On par with Colorado, market prices in Washington have dropped to an average of about six dollars per gram, according to BDS Analytics, and appear to be stabilizing. Though a surplus of product still exists in Washington at this time, it appears that Washington is moving towards equilibrium as the WSLCB increases enforcement efforts, companies fold, and the market struggles to self-regulate.


Oregon presents a unique set of circumstances with regard to diversion and oversupply. In 2017, Oregon State Police released a study, “A Baseline Evaluation of Cannabis Enforcement Priorities in Oregon”, allegedly providing evidence connecting illegal external markets and in-state overproduction of marijuana. According to Oregon law enforcement, overproduction within the state encourages licensed producers to participate in the black market and undermines the state’s licensed market. Despite having a relatively low population compared to other states regulating recreational marijuana, Oregon has a diversion rate comparable to more densely populated states. The report argues that these figures constitute evidence that Oregon’s licensed production has been pushed “far beyond satiation of local demand.”

The issue of diversion in Oregon is well-documented. Oregon US Attorney, Billy Williams, an outspoken critic of the regulated cannabis market in Oregon, demanded reports and audits regarding overproduction and diversion in the state. As a result, in February of 2018, an audit of the Oregon Liquor Control Commission (OLCC) found that the state’s traceability system lacked proper safeguards and identified five major weaknesses in the tracking system implementation, which could facilitate or contribute to diversion.

According to the Oregon traceability system, there is currently a glut of more than one million pounds of usable, but unsold, marijuana in the state. This represents nearly three times the amount of cannabis that was sold in Oregon in all of 2017. Though the demand for cannabis in Oregon is expected to grow, it is highly unlikely that demand will increase quickly enough to deplete the reserves accumulated in Oregon.

The problem in Oregon is likely a lack of oversight. Since implementing its commercial regulatory system in 2015, more than 1,800 production operations have been licensed or are in various stages of approval. By way of comparison, Washington has 1,205 licensed cultivators of various canopy sizes with an estimated population of 7.53 million people. Oregon has a population of only 4.2 million, resulting in an inverse proportion of licensed cultivators to population.

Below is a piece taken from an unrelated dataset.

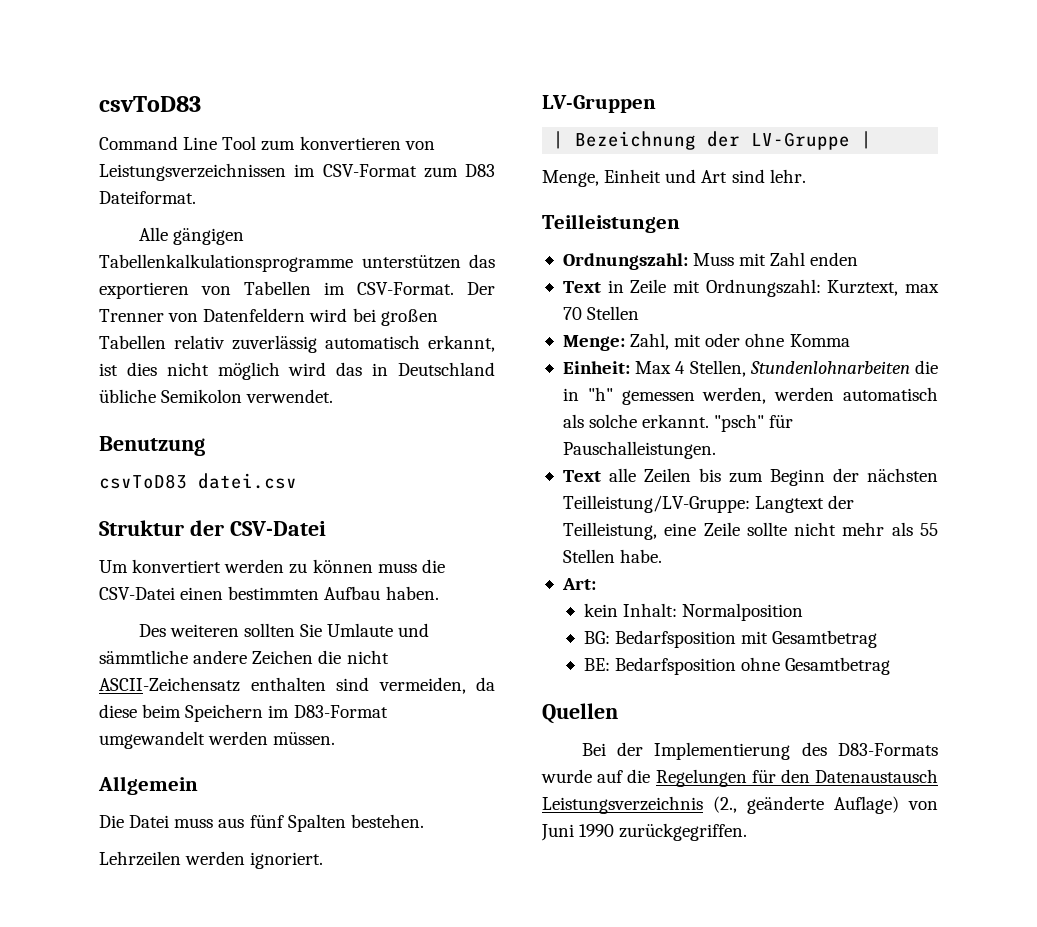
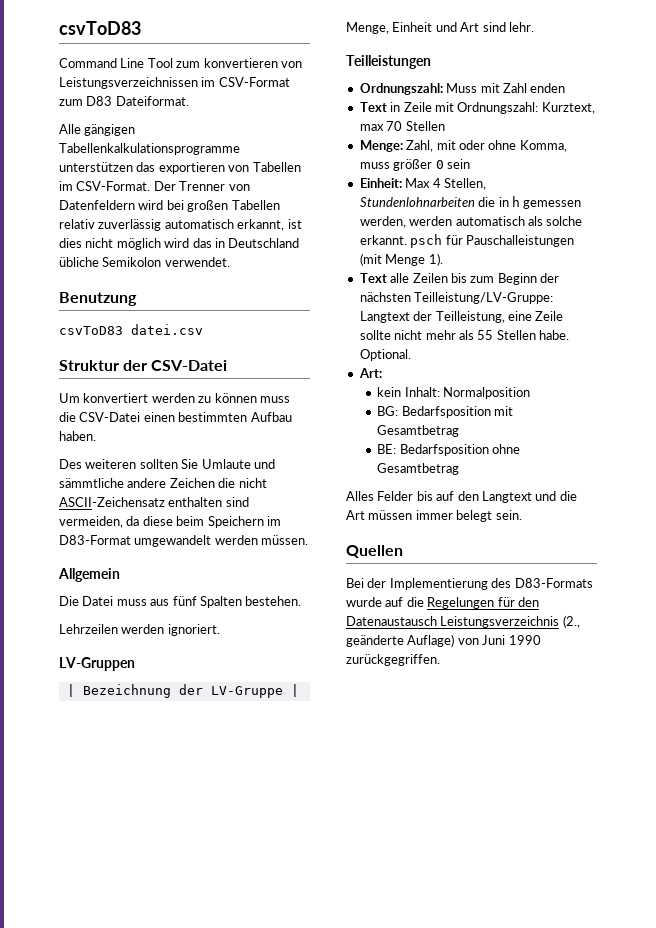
[789,334,850,347] Komma -> [519,140,567,152] [359,159,470,171] Komma, muss größer 0 sein
[587,387,613,401] "h" -> [511,196,520,207] h
[714,414,794,432] [562,441,716,459] "psch" für Pauschalleistungen. -> [410,234,574,248] [359,253,443,266] psch für Pauschalleistungen (mit Menge 1).
(663, 556) none -> [359,349,411,361] Optional.
(891, 666) none -> [346,491,577,503] [346,510,522,522] // Alles Felder bis auf den Langtext und die Art müssen immer belegt sein.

Additionally, the Oregon Health Authority (OHA) completed a report regarding Oregon’s medical marijuana program operations and compliance in May of 2018, and confirmed the diversion issue. The OHA report links diversion to inadequate control and supervision by the Oregon cannabis regulatory bodies. The OHA further found that, despite more than 20,000 licensed medical grow sites, only 58 inspections were completed in 2017. The report states, “Potentially erroneous reporting coupled with low reporting compliance makes it difficult to accurately track how much product is in the medical system . . . this limits [our] ability to successfully identify and address potential diversion.”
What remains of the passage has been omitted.